Content revision data:
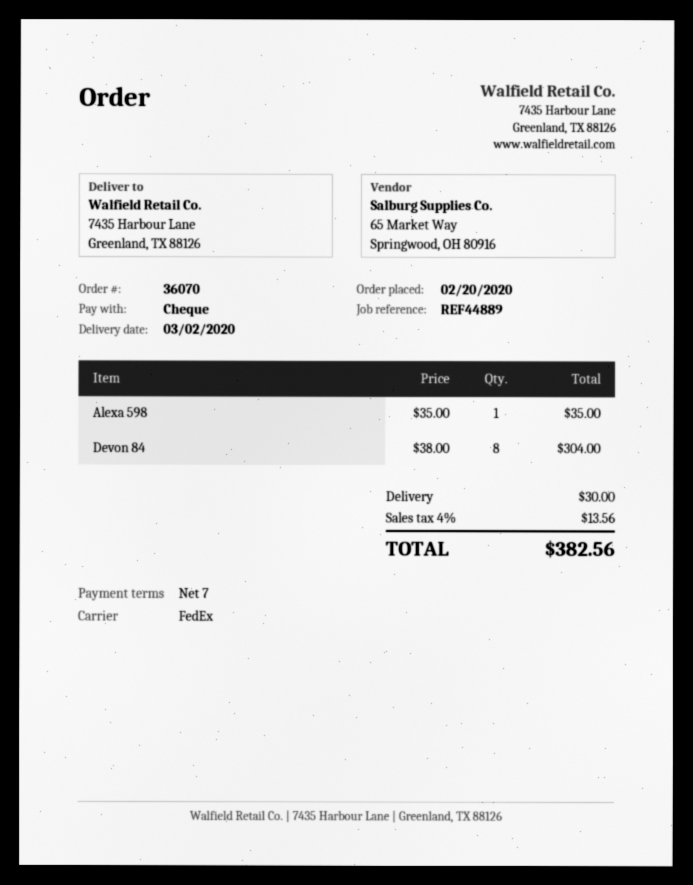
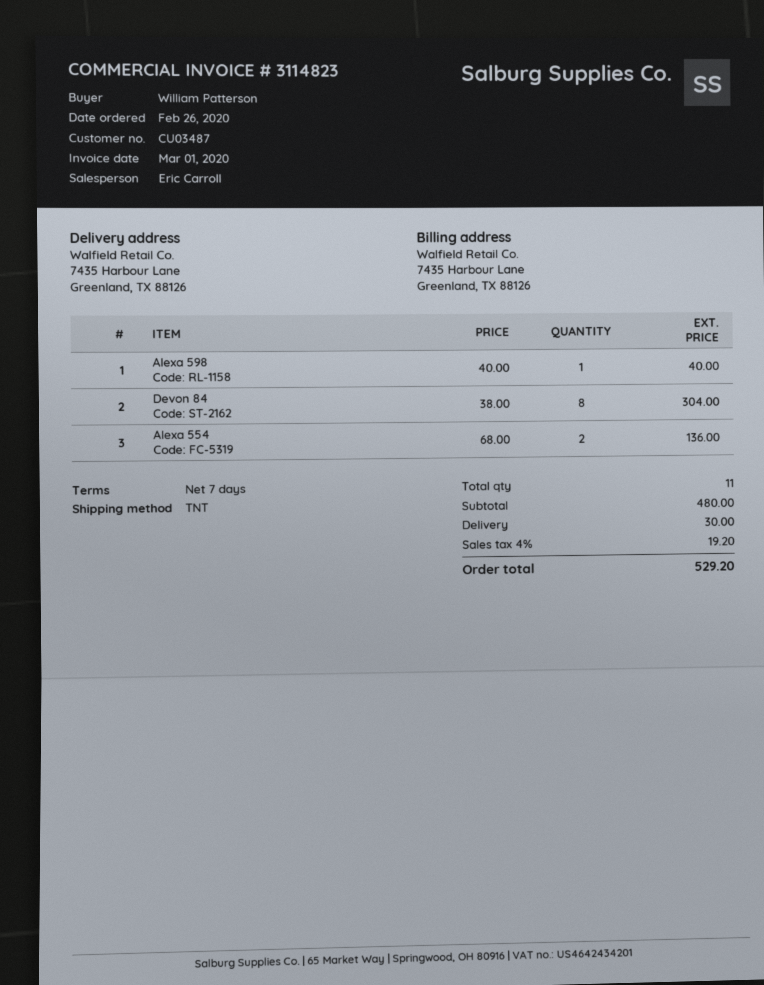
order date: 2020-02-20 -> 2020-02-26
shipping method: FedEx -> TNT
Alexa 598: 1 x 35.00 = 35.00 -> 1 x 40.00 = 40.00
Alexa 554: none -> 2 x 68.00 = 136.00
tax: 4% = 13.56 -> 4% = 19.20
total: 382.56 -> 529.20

--

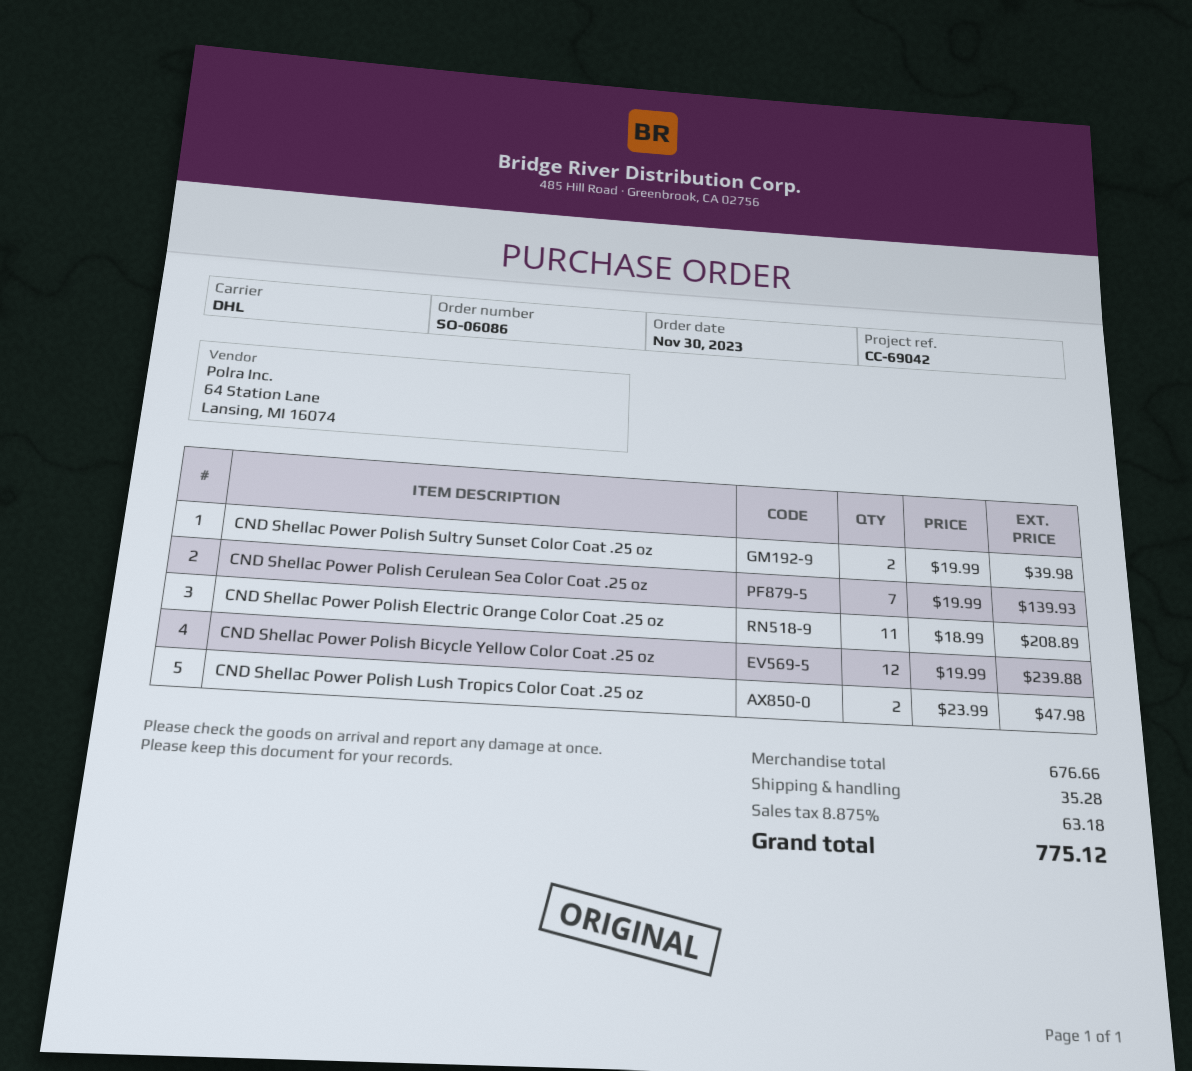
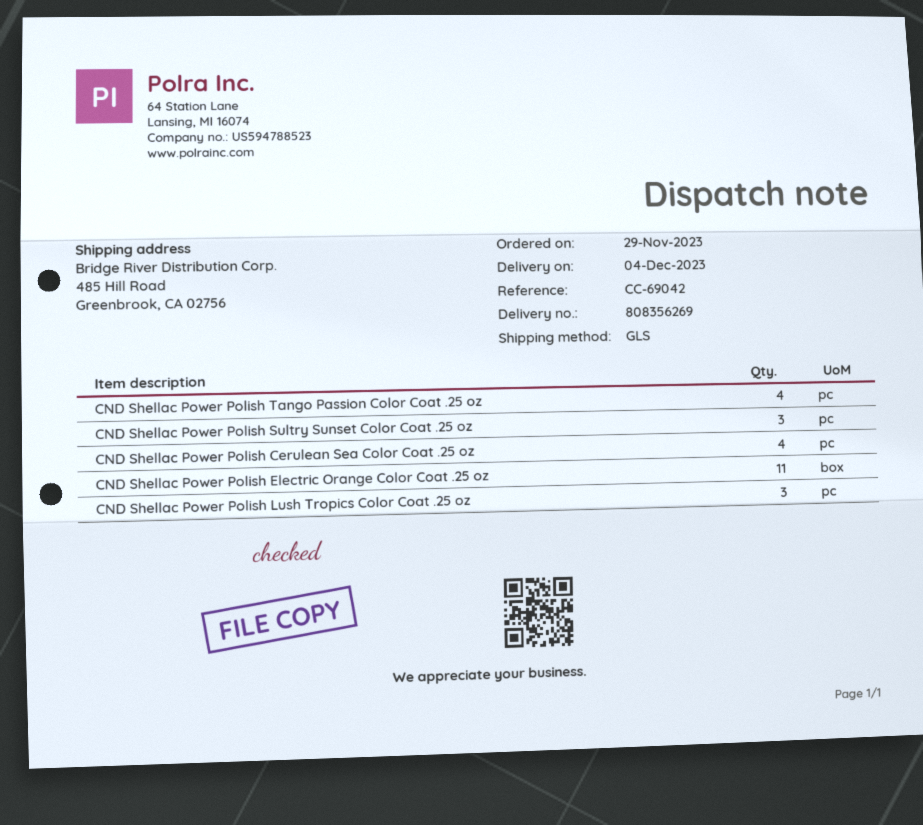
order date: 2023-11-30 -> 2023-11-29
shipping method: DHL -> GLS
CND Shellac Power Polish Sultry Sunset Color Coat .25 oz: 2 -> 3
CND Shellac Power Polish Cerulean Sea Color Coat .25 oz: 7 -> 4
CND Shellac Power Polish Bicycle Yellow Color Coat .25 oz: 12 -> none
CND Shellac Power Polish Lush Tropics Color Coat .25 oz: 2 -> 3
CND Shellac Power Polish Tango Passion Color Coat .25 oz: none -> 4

EXERCISE AIM
Gather and copy every line of the data in which the string "order" is found.

TASK RESULT
order date: 2020-02-20 -> 2020-02-26
order date: 2023-11-30 -> 2023-11-29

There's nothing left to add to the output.